OCR is an acronym for optical character recognition. It is a widespread technology to recognize text inside images, such as scanned documents and photos. OCR technology is used to convert virtually any kind of image containing written text (typed, handwritten, or printed) into machine-readable text data. 

OCR using Pytesseract

Python-tesseract is a wrapper for Google’s Tesseract OCR engine. It can read any image types supported by the Pillow and Leptonica imaging libraries, including jpeg, png, gif, bmp, tiff, and others, making it usable as a standalone tesseract invocation script. Python-tesseract will print the recognized text rather of writing it to a file if used as a script.

Installation

For installation we only require to install a few python modules that are listed below


OpenCV- pip install opencv-python

Pytesseract - pip install pytesseract

Pillow -pip install pillow

Procedure

There are only three easy stages required in this process. First, we’ll load an image saved on the computer or downloaded via a browser, and then we’ll load that. (Any image including text) The image will then be preprocessed to ensure that it is clean before being converted to grayscale, noise removal and binarization. The main objective of the Preprocessing phase is to make as easy as possible for the OCR system to distinguish a character/word from the background. Finally, we’ll run the image through an OCR machine to generate a string format. Let’s have a look at how to build a simple program for optical character recognition in Python.


from PIL import Image
import PIL
import pytesseract
import cv2

#main function   
def ocr_main(img):
    text = pytesseract.image_to_string(img)
    return text



#reading the image
 from local directory

img = cv2.imread('sample.jpg') 

#PREPROCESSING THE IMAGE

#Grayscaling
def get_grayscale(image):
    return cv2.cvtColor(image, cv2.COLOR_BGR2GRAY)


# Noise removal
def remove_noise(image):
    return cv2.medianBlur(image,3)
 
#Thresholding
def thresholding(image):
    return cv2.threshold(image, 100, 230, cv2.THRESH_BINARY + cv2.THRESH_OTSU)[1]

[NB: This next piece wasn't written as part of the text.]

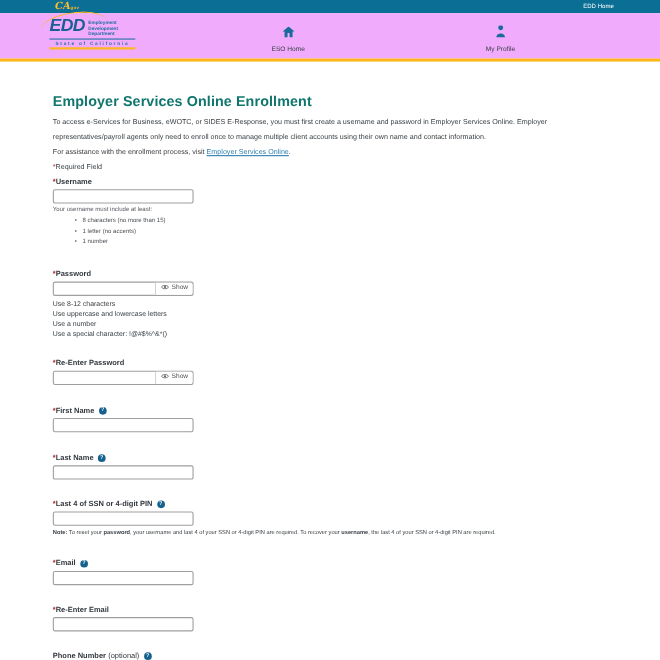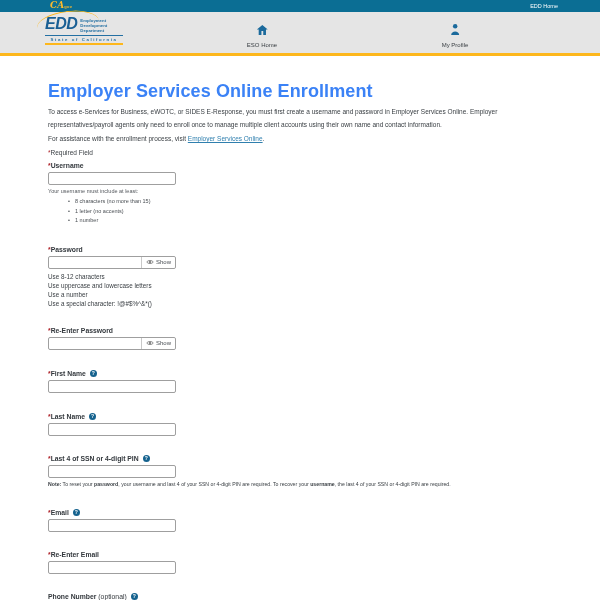"EDD" .header { background: #e5e5e5 -> #f0abfc }
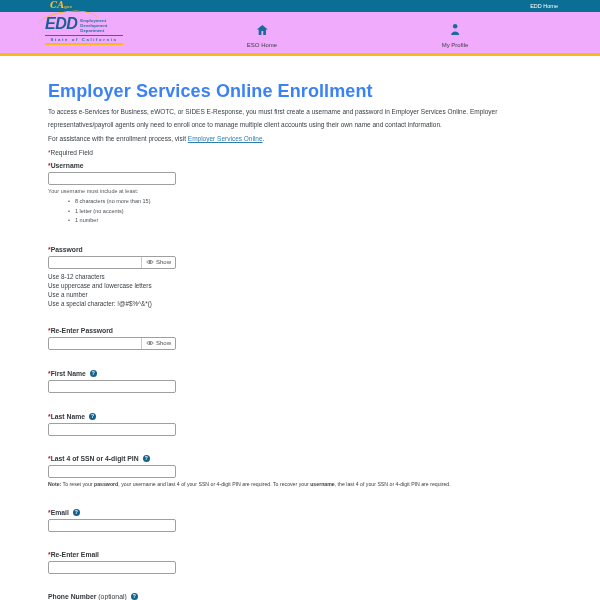"Employer Services Online Enrollment" h1 { color: #3b82f6 -> #0f766e; font-size: 18px -> 13px }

#Calling Preprocessing functions according to user needs 

img= get_grayscale(img)
img= thresholding(img)
img= remove_noise(img)

#Using OpenCV  to Preview Preprocessed image

#cv2.imshow('img', img)
#cv2.waitKey(0)
#cv2.destroyAllWindows()

#Calling the main function to display result
print(ocr_main(img))

Results

After OCR Sample image given below has been converted to string successfully.

Conclusion

OCR is a very remarkable technology that holds a lot of potential. In this day and age, such tools are already quite advanced. However, Optical Character Recognition is going to look even better in the future.